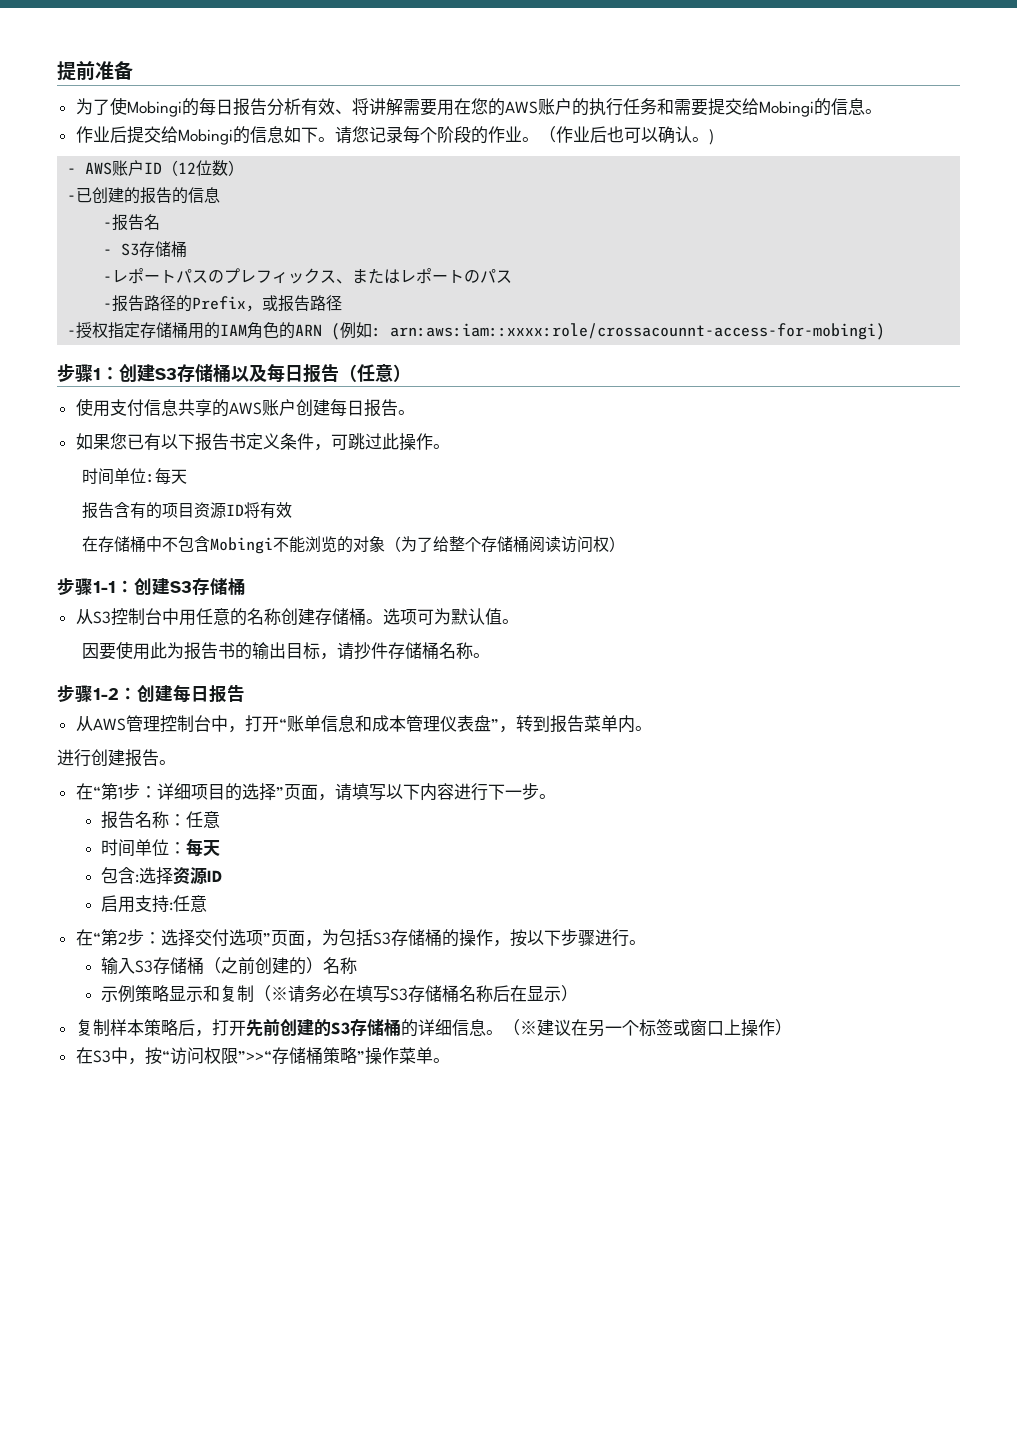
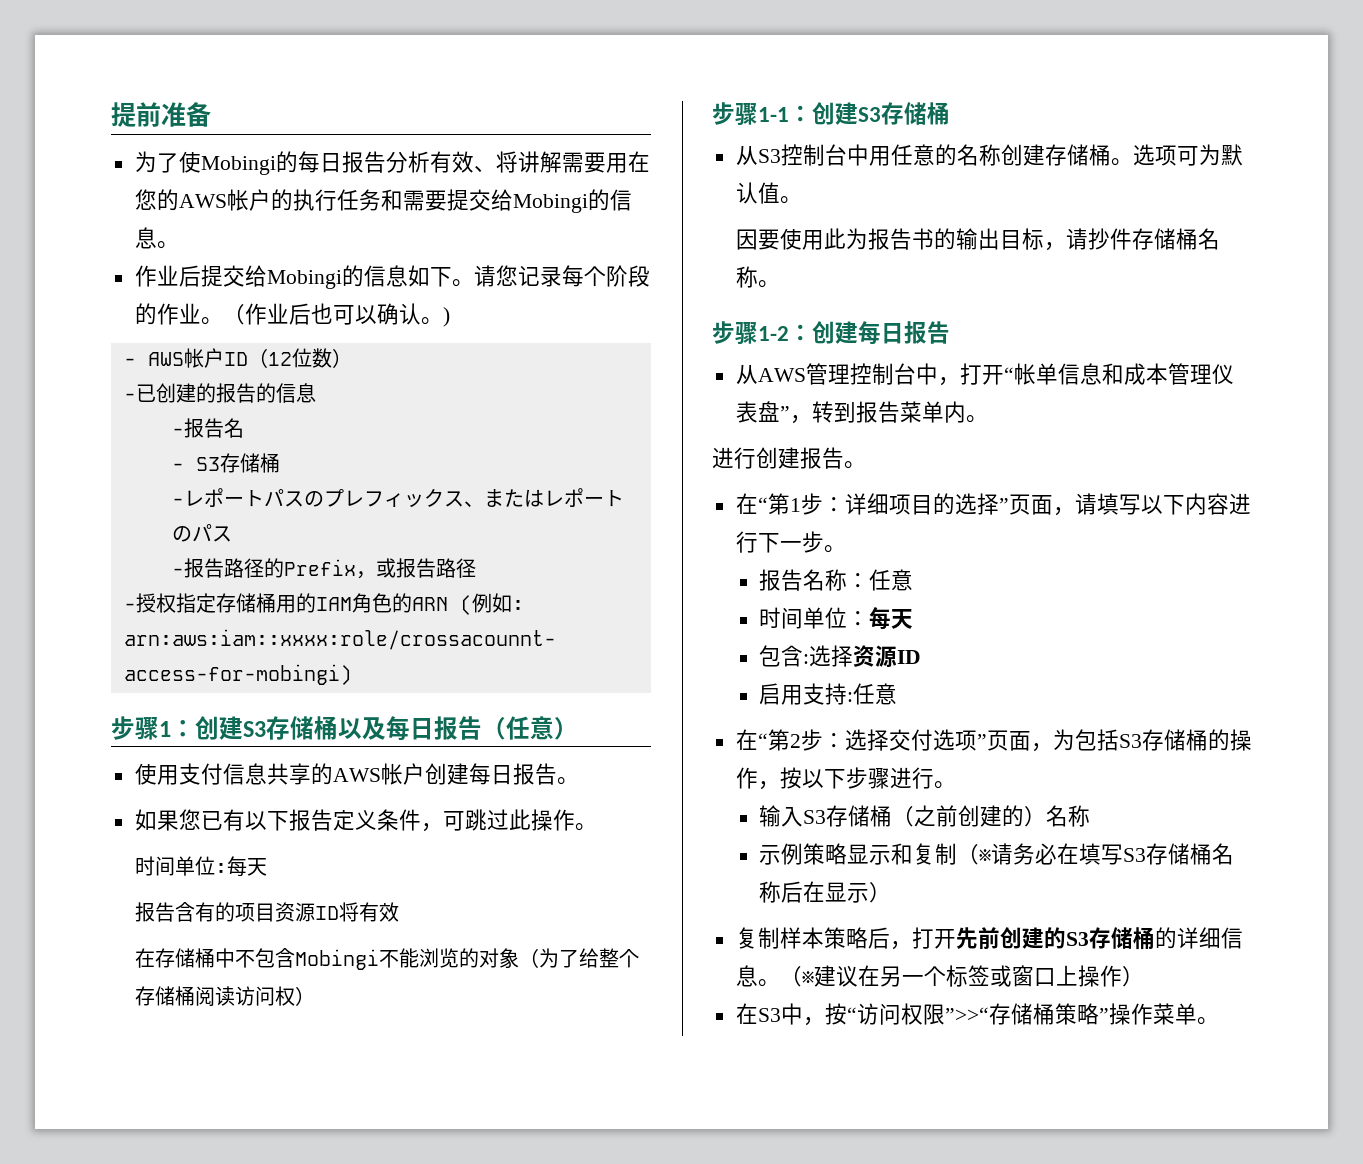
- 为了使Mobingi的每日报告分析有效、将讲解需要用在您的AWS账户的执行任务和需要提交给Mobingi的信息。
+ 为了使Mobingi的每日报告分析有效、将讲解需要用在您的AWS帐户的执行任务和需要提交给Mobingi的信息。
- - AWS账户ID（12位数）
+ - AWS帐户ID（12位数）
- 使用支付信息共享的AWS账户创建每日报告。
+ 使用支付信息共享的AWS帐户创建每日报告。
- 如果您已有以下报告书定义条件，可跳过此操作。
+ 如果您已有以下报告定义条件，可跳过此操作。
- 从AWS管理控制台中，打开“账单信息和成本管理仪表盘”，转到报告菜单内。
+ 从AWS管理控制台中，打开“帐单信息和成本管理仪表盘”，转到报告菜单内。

————

Try it
Write the listing above out again word for word, excluding all images.

Task result
- 为了使Mobingi的每日报告分析有效、将讲解需要用在您的AWS账户的执行任务和需要提交给Mobingi的信息。
+ 为了使Mobingi的每日报告分析有效、将讲解需要用在您的AWS帐户的执行任务和需要提交给Mobingi的信息。
- - AWS账户ID（12位数）
+ - AWS帐户ID（12位数）
- 使用支付信息共享的AWS账户创建每日报告。
+ 使用支付信息共享的AWS帐户创建每日报告。
- 如果您已有以下报告书定义条件，可跳过此操作。
+ 如果您已有以下报告定义条件，可跳过此操作。
- 从AWS管理控制台中，打开“账单信息和成本管理仪表盘”，转到报告菜单内。
+ 从AWS管理控制台中，打开“帐单信息和成本管理仪表盘”，转到报告菜单内。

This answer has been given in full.